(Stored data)
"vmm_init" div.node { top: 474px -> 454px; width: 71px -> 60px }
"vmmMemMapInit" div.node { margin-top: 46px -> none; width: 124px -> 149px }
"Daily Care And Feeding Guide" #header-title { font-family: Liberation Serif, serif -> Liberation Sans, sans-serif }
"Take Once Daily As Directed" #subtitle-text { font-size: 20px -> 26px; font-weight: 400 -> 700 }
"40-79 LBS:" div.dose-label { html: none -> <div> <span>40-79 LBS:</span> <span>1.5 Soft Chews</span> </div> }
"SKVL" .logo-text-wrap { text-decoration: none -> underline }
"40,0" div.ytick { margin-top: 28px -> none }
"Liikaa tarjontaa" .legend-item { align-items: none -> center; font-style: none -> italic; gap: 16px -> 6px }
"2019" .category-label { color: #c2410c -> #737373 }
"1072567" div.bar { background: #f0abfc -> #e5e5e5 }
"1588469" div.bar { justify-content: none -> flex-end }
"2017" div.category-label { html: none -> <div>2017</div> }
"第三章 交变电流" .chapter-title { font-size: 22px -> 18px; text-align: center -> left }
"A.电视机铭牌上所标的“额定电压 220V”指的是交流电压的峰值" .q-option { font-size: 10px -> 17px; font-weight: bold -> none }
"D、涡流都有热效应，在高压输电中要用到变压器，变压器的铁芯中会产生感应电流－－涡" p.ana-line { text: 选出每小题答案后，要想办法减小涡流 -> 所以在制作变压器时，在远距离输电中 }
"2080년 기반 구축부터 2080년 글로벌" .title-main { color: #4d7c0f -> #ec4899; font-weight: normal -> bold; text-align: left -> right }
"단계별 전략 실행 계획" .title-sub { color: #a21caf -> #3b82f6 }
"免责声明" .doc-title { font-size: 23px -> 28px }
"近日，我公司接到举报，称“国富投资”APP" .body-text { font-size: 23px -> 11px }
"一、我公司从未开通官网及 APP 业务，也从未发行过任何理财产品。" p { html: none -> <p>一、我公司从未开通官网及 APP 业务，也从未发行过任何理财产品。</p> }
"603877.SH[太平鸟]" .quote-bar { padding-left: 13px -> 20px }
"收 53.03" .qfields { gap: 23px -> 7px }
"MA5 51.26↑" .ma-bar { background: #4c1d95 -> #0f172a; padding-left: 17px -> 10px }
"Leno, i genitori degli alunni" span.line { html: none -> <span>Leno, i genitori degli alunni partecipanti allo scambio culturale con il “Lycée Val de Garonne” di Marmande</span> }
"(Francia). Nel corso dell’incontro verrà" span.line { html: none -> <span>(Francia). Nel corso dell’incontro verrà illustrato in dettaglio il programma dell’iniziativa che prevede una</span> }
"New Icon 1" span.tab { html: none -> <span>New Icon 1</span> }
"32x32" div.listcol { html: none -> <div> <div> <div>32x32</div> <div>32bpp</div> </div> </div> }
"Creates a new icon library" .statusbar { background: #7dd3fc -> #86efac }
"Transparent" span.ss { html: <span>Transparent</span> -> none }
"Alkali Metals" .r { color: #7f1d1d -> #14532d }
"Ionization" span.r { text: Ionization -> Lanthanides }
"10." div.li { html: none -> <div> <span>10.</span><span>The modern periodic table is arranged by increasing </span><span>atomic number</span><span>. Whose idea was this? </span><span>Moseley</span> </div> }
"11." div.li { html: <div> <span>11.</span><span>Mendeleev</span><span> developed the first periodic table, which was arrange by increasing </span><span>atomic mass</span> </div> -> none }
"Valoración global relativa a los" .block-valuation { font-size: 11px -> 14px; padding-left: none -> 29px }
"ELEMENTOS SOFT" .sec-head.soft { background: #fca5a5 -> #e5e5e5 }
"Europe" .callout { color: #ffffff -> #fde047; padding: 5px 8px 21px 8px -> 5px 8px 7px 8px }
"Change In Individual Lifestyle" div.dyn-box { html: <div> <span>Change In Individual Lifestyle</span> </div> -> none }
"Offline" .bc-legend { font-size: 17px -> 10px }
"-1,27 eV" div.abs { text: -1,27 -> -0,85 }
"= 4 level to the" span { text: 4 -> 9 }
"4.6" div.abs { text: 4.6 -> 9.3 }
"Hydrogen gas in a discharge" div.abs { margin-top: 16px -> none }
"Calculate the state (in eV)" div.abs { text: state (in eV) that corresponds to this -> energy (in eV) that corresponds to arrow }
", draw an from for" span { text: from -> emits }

Exercise instructions: Only a number is wanted: how many lines above include "font"?

Output of the exercise: 10